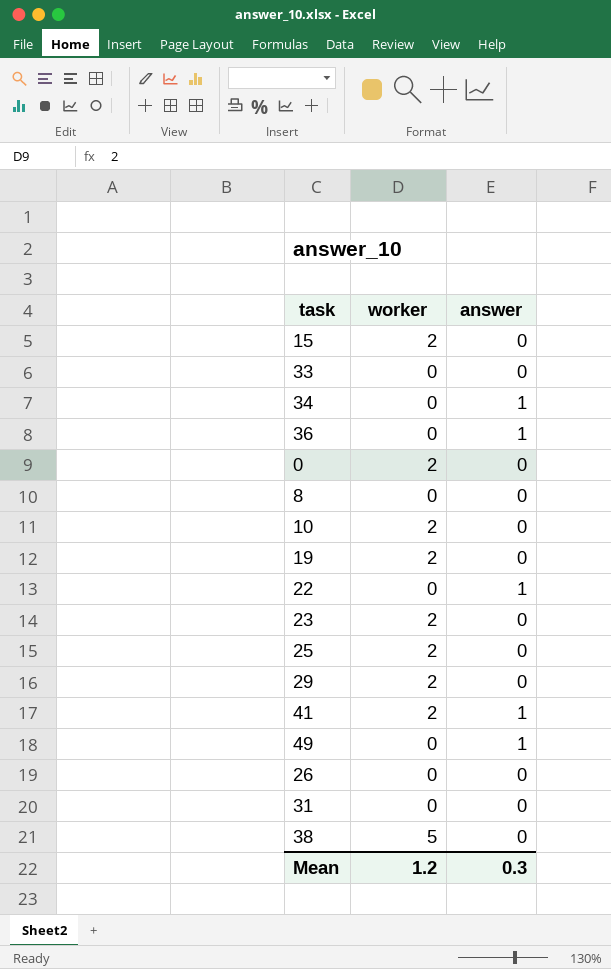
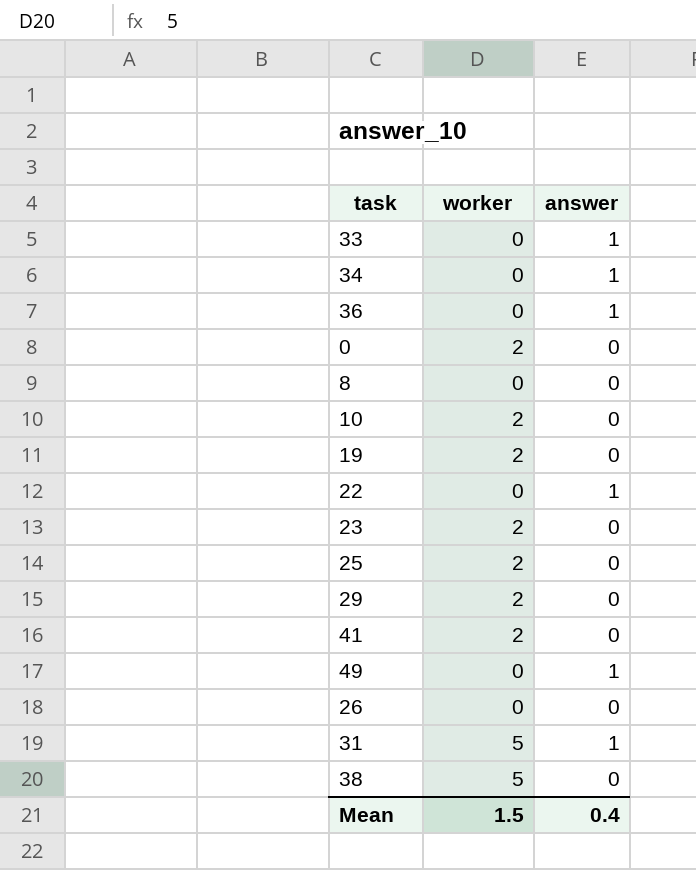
row 15: 2 | 0 -> none
33 | answer: 0 -> 1
41 | answer: 1 -> 0
31 | worker: 0 -> 5
31 | answer: 0 -> 1
Mean | worker: 1.2 -> 1.5
Mean | answer: 0.3 -> 0.4

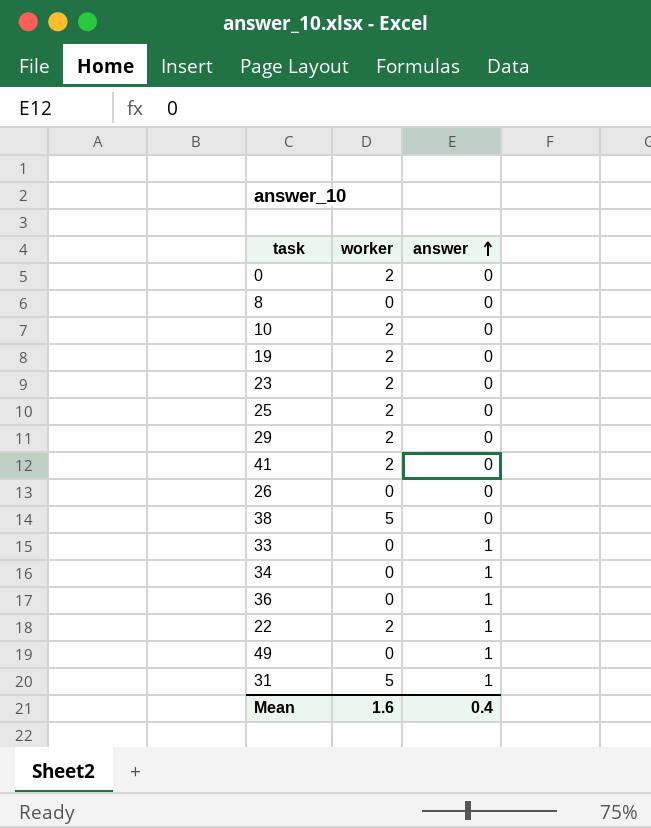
row order: none -> answer ascending
22 | worker: 0 -> 2
Mean | worker: 1.5 -> 1.6

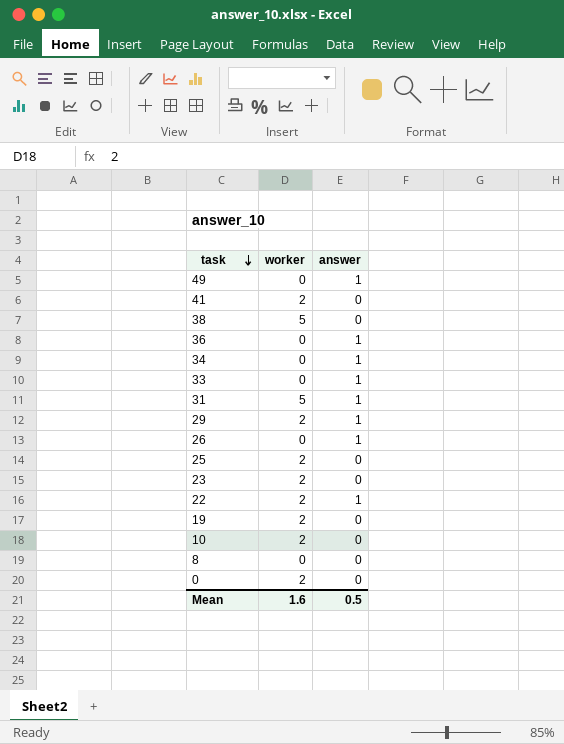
row order: answer ascending -> task descending
29 | answer: 0 -> 1
26 | answer: 0 -> 1
Mean | answer: 0.4 -> 0.5

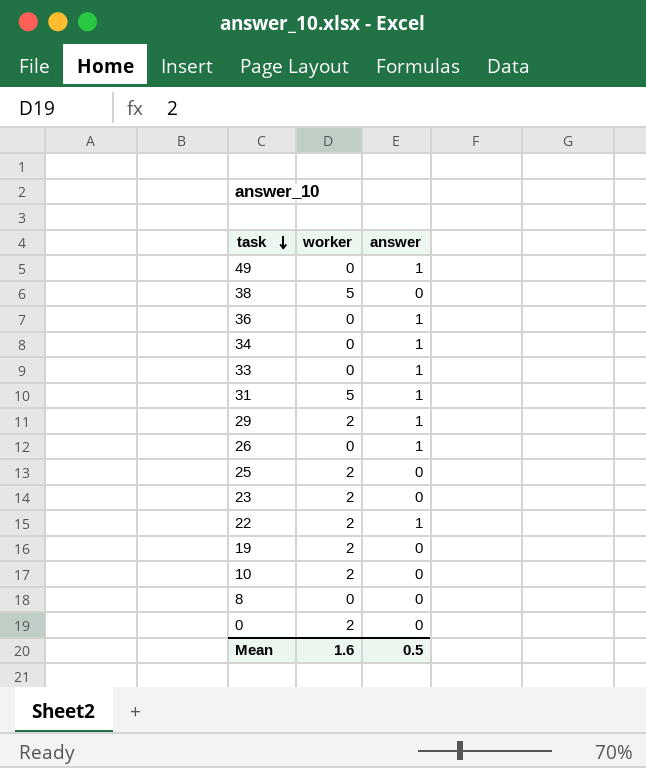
row 41: 2 | 0 -> none

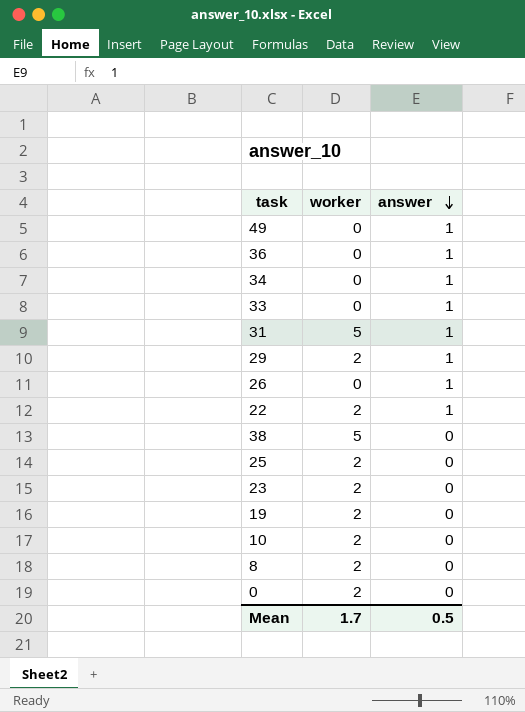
row order: task descending -> answer descending
8 | worker: 0 -> 2
Mean | worker: 1.6 -> 1.7

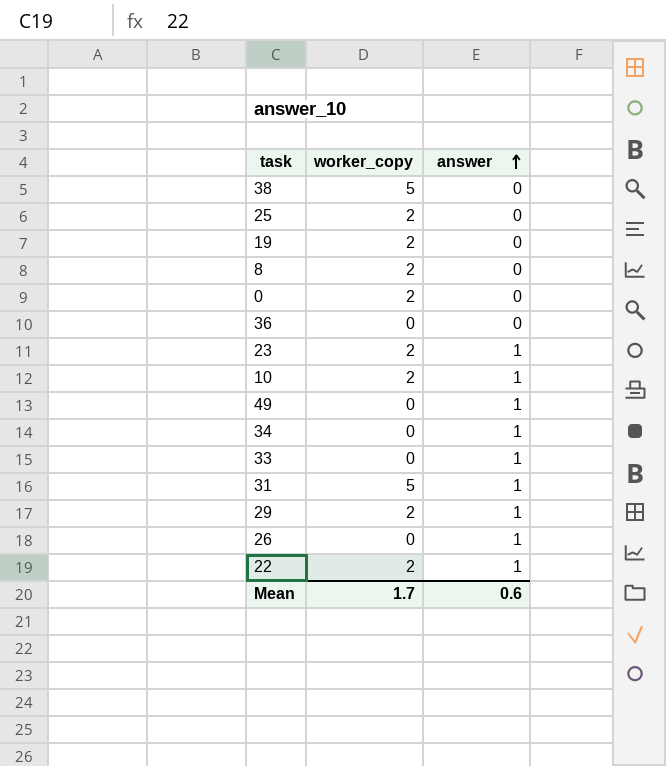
row order: answer descending -> answer ascending
column name: worker -> worker_copy
36 | answer: 1 -> 0
23 | answer: 0 -> 1
10 | answer: 0 -> 1
Mean | answer: 0.5 -> 0.6

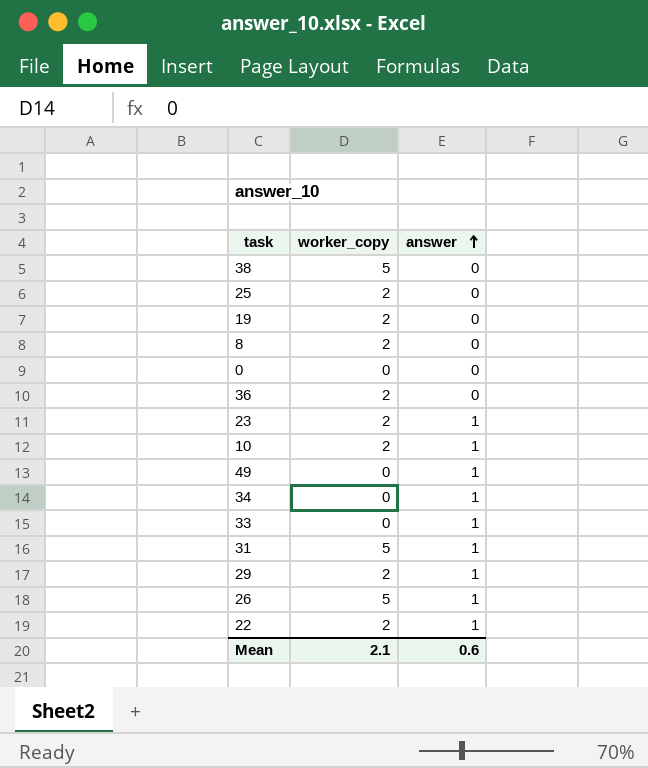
0 | worker_copy: 2 -> 0
36 | worker_copy: 0 -> 2
26 | worker_copy: 0 -> 5
Mean | worker_copy: 1.7 -> 2.1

-=-=-

Please list every line of the records that contains "none".

row 15: 2 | 0 -> none
row order: none -> answer ascending
row 41: 2 | 0 -> none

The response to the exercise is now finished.